• **MATERIAL FOR THE TASK**:
· · · · · · ·

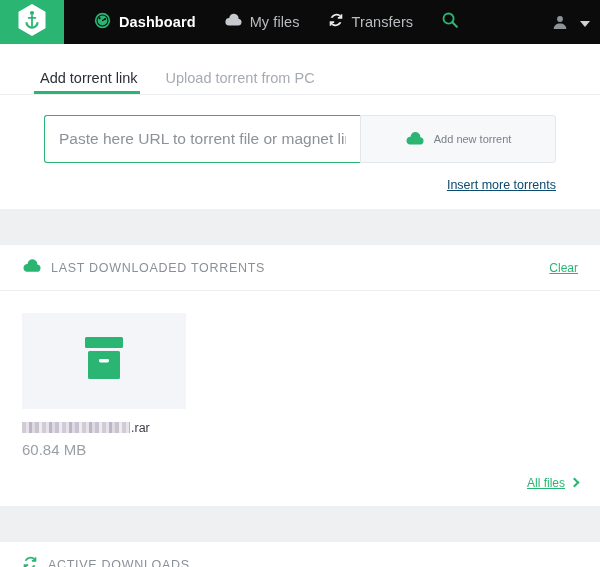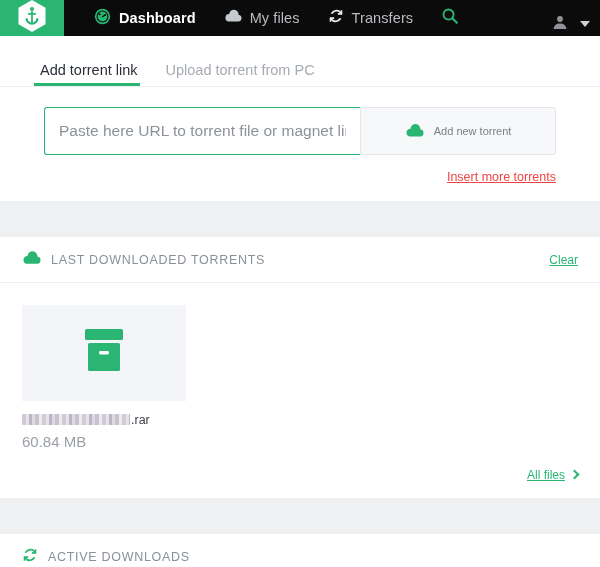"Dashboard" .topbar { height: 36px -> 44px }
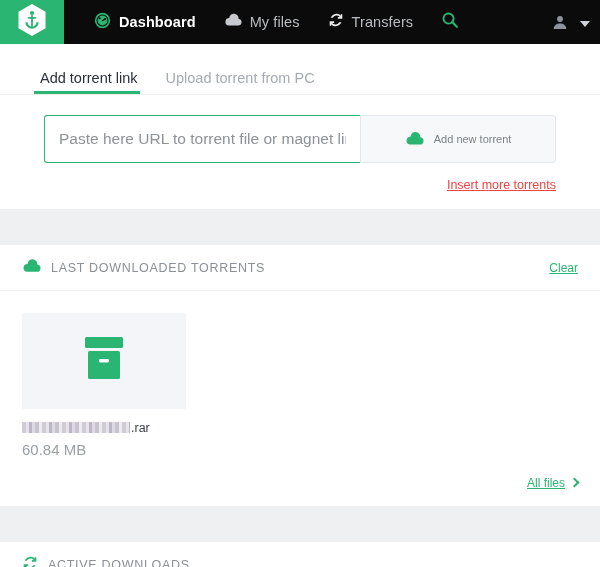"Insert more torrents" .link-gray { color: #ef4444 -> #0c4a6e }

· · · · · · ·

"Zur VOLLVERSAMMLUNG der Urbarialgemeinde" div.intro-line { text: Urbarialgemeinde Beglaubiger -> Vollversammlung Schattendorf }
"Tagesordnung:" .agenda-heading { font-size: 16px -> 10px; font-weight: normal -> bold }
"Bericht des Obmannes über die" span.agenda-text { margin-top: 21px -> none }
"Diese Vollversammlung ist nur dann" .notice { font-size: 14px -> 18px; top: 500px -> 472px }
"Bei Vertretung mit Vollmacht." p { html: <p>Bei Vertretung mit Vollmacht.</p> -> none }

· · · · · · ·

Within the material above, transcribe exactly the lines that run from the line holding "des Obmannes über" through the line holding "html: <p>Bei Vertretung".

"Bericht des Obmannes über die" span.agenda-text { margin-top: 21px -> none }
"Diese Vollversammlung ist nur dann" .notice { font-size: 14px -> 18px; top: 500px -> 472px }
"Bei Vertretung mit Vollmacht." p { html: <p>Bei Vertretung mit Vollmacht.</p> -> none }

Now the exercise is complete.